▶ [WHAT YOU SHOULD DO]
Only the lines that contain the string "actual" belong in the answer; pull them from the records.

::: SUPPLIED RECORDS

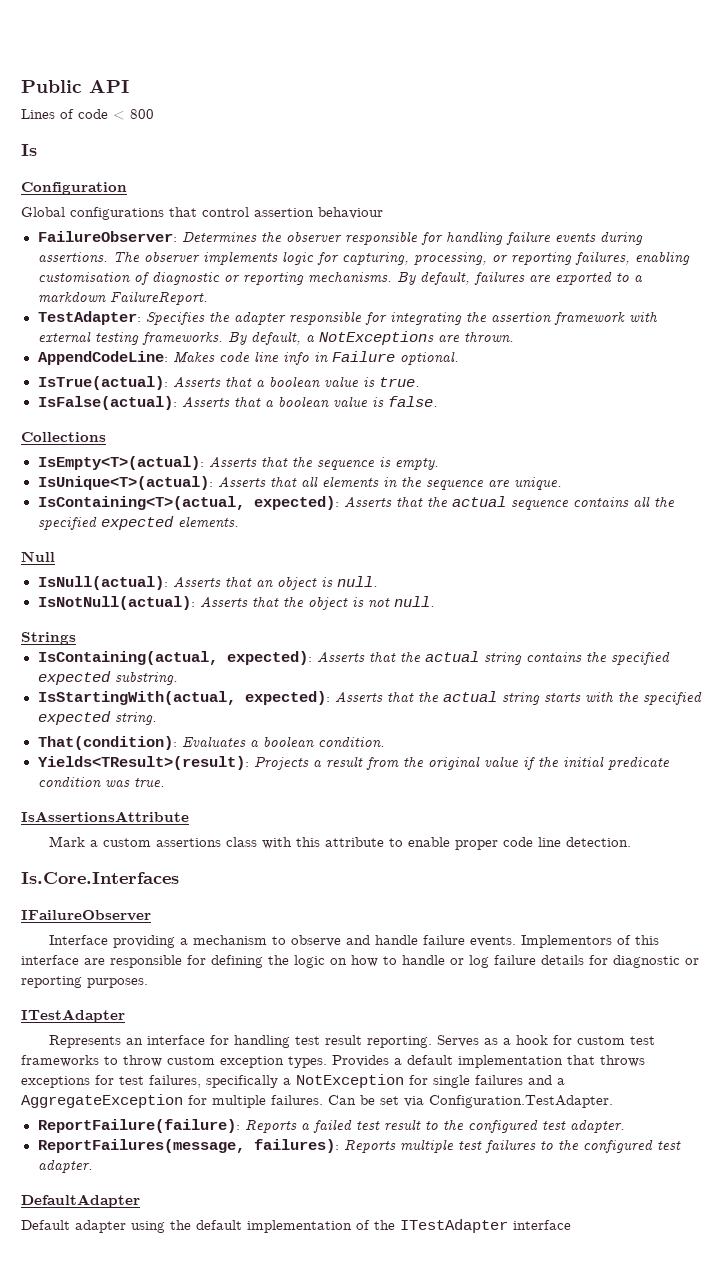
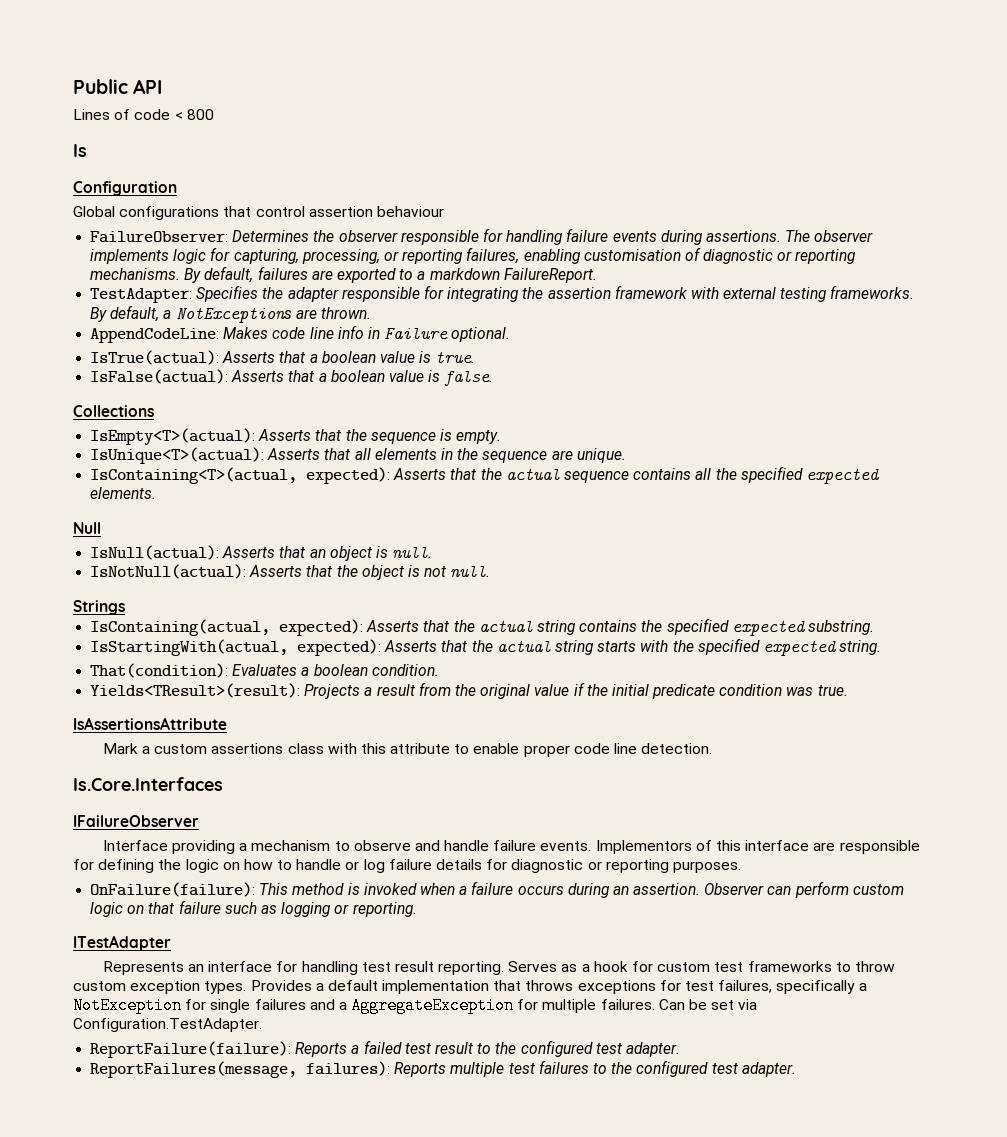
+ OnFailure(failure): This method is invoked when a failure occurs during an assertion. Observer can perform custom logic on that failure such as logging or reporting.
- DefaultAdapter
- Default adapter using the default implementation of the ITestAdapter interface

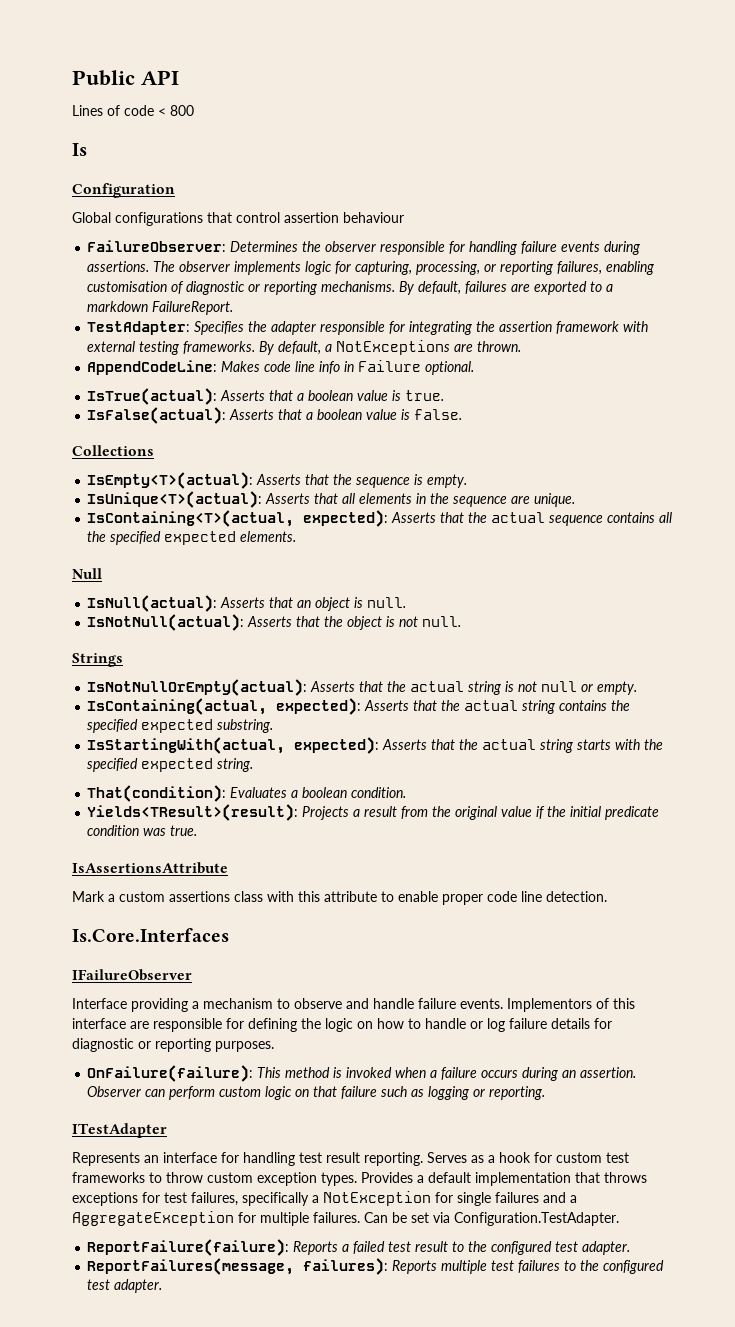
+ IsNotNullOrEmpty(actual): Asserts that the actual string is not null or empty.

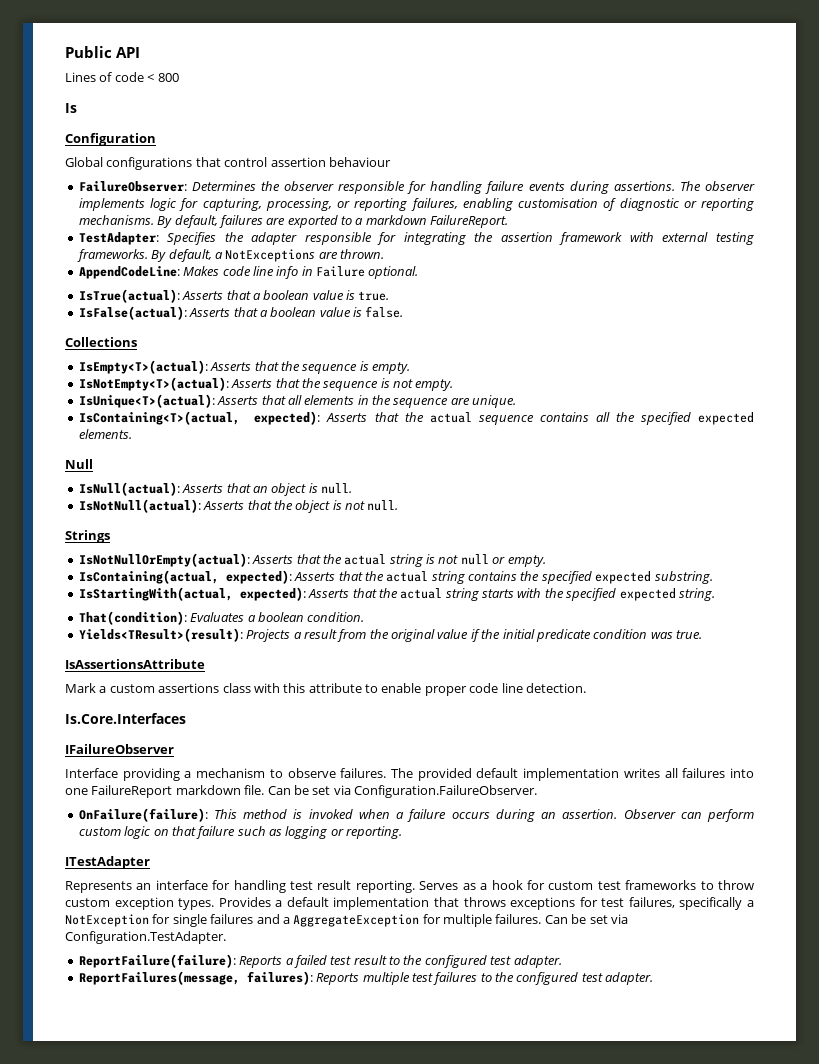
+ IsNotEmpty<T>(actual): Asserts that the sequence is not empty.
- Interface providing a mechanism to observe and handle failure events. Implementors of this interface are responsible for defining the logic on how to handle or log failure details for diagnostic or reporting purposes.
+ Interface providing a mechanism to observe failures. The provided default implementation writes all failures into one FailureReport markdown file. Can be set via Configuration.FailureObserver.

::::::

▶ [SOLVED PROBLEM]
+ IsNotNullOrEmpty(actual): Asserts that the actual string is not null or empty.
+ IsNotEmpty<T>(actual): Asserts that the sequence is not empty.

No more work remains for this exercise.